*PROBLEM TO WORK ON:* Nothing in the records should change; write them all out again.

*RECORDS TO USE:*
/---

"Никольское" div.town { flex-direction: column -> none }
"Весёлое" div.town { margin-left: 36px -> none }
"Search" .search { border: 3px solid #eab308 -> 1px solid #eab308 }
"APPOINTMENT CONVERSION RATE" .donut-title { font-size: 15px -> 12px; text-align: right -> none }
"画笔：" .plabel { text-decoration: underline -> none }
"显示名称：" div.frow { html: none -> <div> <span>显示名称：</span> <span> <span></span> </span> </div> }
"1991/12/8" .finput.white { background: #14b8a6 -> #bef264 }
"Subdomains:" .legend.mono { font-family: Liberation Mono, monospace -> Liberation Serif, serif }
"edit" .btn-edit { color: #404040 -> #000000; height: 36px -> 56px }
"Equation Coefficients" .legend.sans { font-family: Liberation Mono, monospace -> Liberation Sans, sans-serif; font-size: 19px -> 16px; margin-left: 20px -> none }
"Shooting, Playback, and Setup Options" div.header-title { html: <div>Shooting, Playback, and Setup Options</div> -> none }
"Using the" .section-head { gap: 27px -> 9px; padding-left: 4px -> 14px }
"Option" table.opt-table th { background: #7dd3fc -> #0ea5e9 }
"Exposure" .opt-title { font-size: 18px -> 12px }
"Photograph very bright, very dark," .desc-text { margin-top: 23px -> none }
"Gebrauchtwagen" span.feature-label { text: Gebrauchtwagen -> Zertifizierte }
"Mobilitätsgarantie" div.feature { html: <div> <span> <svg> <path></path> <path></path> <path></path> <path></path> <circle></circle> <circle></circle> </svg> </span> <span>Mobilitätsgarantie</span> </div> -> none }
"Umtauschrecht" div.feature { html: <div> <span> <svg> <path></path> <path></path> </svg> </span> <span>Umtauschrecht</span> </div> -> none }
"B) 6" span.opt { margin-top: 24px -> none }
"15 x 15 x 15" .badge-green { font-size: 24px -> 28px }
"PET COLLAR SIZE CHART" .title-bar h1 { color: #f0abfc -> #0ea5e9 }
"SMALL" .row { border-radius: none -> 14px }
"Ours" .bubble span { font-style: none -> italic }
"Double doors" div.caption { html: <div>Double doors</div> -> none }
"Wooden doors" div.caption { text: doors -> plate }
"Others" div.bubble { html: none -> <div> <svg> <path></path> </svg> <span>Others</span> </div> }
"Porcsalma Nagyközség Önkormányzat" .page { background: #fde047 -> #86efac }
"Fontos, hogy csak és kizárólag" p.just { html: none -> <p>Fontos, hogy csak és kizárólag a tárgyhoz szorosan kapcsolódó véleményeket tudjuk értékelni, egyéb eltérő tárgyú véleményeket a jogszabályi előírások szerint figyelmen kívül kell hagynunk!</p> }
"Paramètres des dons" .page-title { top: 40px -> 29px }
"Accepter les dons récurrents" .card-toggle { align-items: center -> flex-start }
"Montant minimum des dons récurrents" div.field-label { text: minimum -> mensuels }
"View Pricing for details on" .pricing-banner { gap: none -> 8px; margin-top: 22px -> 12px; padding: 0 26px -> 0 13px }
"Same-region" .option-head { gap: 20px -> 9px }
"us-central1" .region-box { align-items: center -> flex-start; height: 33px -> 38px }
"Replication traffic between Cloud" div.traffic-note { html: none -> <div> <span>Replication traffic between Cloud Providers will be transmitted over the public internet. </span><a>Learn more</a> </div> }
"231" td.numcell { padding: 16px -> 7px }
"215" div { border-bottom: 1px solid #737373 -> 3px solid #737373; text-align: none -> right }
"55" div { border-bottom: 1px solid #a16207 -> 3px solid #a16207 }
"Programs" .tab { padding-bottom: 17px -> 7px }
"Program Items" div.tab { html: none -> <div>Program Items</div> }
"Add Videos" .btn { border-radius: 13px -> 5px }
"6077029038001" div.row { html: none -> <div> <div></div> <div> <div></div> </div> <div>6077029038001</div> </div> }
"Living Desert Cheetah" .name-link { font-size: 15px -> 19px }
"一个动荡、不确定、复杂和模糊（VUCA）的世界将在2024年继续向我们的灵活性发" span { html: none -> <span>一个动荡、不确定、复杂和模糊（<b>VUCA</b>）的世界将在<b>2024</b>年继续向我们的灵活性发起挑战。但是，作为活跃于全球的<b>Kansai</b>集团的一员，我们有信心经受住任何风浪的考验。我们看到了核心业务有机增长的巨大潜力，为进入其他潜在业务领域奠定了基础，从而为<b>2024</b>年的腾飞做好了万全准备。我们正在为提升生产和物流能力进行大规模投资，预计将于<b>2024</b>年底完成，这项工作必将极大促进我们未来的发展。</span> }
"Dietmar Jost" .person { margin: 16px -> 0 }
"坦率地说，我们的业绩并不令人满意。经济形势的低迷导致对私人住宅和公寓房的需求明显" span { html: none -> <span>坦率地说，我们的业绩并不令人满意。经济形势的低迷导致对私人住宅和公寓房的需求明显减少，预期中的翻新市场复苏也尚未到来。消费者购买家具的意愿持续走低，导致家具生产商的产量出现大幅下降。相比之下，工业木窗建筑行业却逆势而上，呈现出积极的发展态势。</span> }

\---

*TASK OUTPUT:*
"Никольское" div.town { flex-direction: column -> none }
"Весёлое" div.town { margin-left: 36px -> none }
"Search" .search { border: 3px solid #eab308 -> 1px solid #eab308 }
"APPOINTMENT CONVERSION RATE" .donut-title { font-size: 15px -> 12px; text-align: right -> none }
"画笔：" .plabel { text-decoration: underline -> none }
"显示名称：" div.frow { html: none -> <div> <span>显示名称：</span> <span> <span></span> </span> </div> }
"1991/12/8" .finput.white { background: #14b8a6 -> #bef264 }
"Subdomains:" .legend.mono { font-family: Liberation Mono, monospace -> Liberation Serif, serif }
"edit" .btn-edit { color: #404040 -> #000000; height: 36px -> 56px }
"Equation Coefficients" .legend.sans { font-family: Liberation Mono, monospace -> Liberation Sans, sans-serif; font-size: 19px -> 16px; margin-left: 20px -> none }
"Shooting, Playback, and Setup Options" div.header-title { html: <div>Shooting, Playback, and Setup Options</div> -> none }
"Using the" .section-head { gap: 27px -> 9px; padding-left: 4px -> 14px }
"Option" table.opt-table th { background: #7dd3fc -> #0ea5e9 }
"Exposure" .opt-title { font-size: 18px -> 12px }
"Photograph very bright, very dark," .desc-text { margin-top: 23px -> none }
"Gebrauchtwagen" span.feature-label { text: Gebrauchtwagen -> Zertifizierte }
"Mobilitätsgarantie" div.feature { html: <div> <span> <svg> <path></path> <path></path> <path></path> <path></path> <circle></circle> <circle></circle> </svg> </span> <span>Mobilitätsgarantie</span> </div> -> none }
"Umtauschrecht" div.feature { html: <div> <span> <svg> <path></path> <path></path> </svg> </span> <span>Umtauschrecht</span> </div> -> none }
"B) 6" span.opt { margin-top: 24px -> none }
"15 x 15 x 15" .badge-green { font-size: 24px -> 28px }
"PET COLLAR SIZE CHART" .title-bar h1 { color: #f0abfc -> #0ea5e9 }
"SMALL" .row { border-radius: none -> 14px }
"Ours" .bubble span { font-style: none -> italic }
"Double doors" div.caption { html: <div>Double doors</div> -> none }
"Wooden doors" div.caption { text: doors -> plate }
"Others" div.bubble { html: none -> <div> <svg> <path></path> </svg> <span>Others</span> </div> }
"Porcsalma Nagyközség Önkormányzat" .page { background: #fde047 -> #86efac }
"Fontos, hogy csak és kizárólag" p.just { html: none -> <p>Fontos, hogy csak és kizárólag a tárgyhoz szorosan kapcsolódó véleményeket tudjuk értékelni, egyéb eltérő tárgyú véleményeket a jogszabályi előírások szerint figyelmen kívül kell hagynunk!</p> }
"Paramètres des dons" .page-title { top: 40px -> 29px }
"Accepter les dons récurrents" .card-toggle { align-items: center -> flex-start }
"Montant minimum des dons récurrents" div.field-label { text: minimum -> mensuels }
"View Pricing for details on" .pricing-banner { gap: none -> 8px; margin-top: 22px -> 12px; padding: 0 26px -> 0 13px }
"Same-region" .option-head { gap: 20px -> 9px }
"us-central1" .region-box { align-items: center -> flex-start; height: 33px -> 38px }
"Replication traffic between Cloud" div.traffic-note { html: none -> <div> <span>Replication traffic between Cloud Providers will be transmitted over the public internet. </span><a>Learn more</a> </div> }
"231" td.numcell { padding: 16px -> 7px }
"215" div { border-bottom: 1px solid #737373 -> 3px solid #737373; text-align: none -> right }
"55" div { border-bottom: 1px solid #a16207 -> 3px solid #a16207 }
"Programs" .tab { padding-bottom: 17px -> 7px }
"Program Items" div.tab { html: none -> <div>Program Items</div> }
"Add Videos" .btn { border-radius: 13px -> 5px }
"6077029038001" div.row { html: none -> <div> <div></div> <div> <div></div> </div> <div>6077029038001</div> </div> }
"Living Desert Cheetah" .name-link { font-size: 15px -> 19px }
"一个动荡、不确定、复杂和模糊（VUCA）的世界将在2024年继续向我们的灵活性发" span { html: none -> <span>一个动荡、不确定、复杂和模糊（<b>VUCA</b>）的世界将在<b>2024</b>年继续向我们的灵活性发起挑战。但是，作为活跃于全球的<b>Kansai</b>集团的一员，我们有信心经受住任何风浪的考验。我们看到了核心业务有机增长的巨大潜力，为进入其他潜在业务领域奠定了基础，从而为<b>2024</b>年的腾飞做好了万全准备。我们正在为提升生产和物流能力进行大规模投资，预计将于<b>2024</b>年底完成，这项工作必将极大促进我们未来的发展。</span> }
"Dietmar Jost" .person { margin: 16px -> 0 }
"坦率地说，我们的业绩并不令人满意。经济形势的低迷导致对私人住宅和公寓房的需求明显" span { html: none -> <span>坦率地说，我们的业绩并不令人满意。经济形势的低迷导致对私人住宅和公寓房的需求明显减少，预期中的翻新市场复苏也尚未到来。消费者购买家具的意愿持续走低，导致家具生产商的产量出现大幅下降。相比之下，工业木窗建筑行业却逆势而上，呈现出积极的发展态势。</span> }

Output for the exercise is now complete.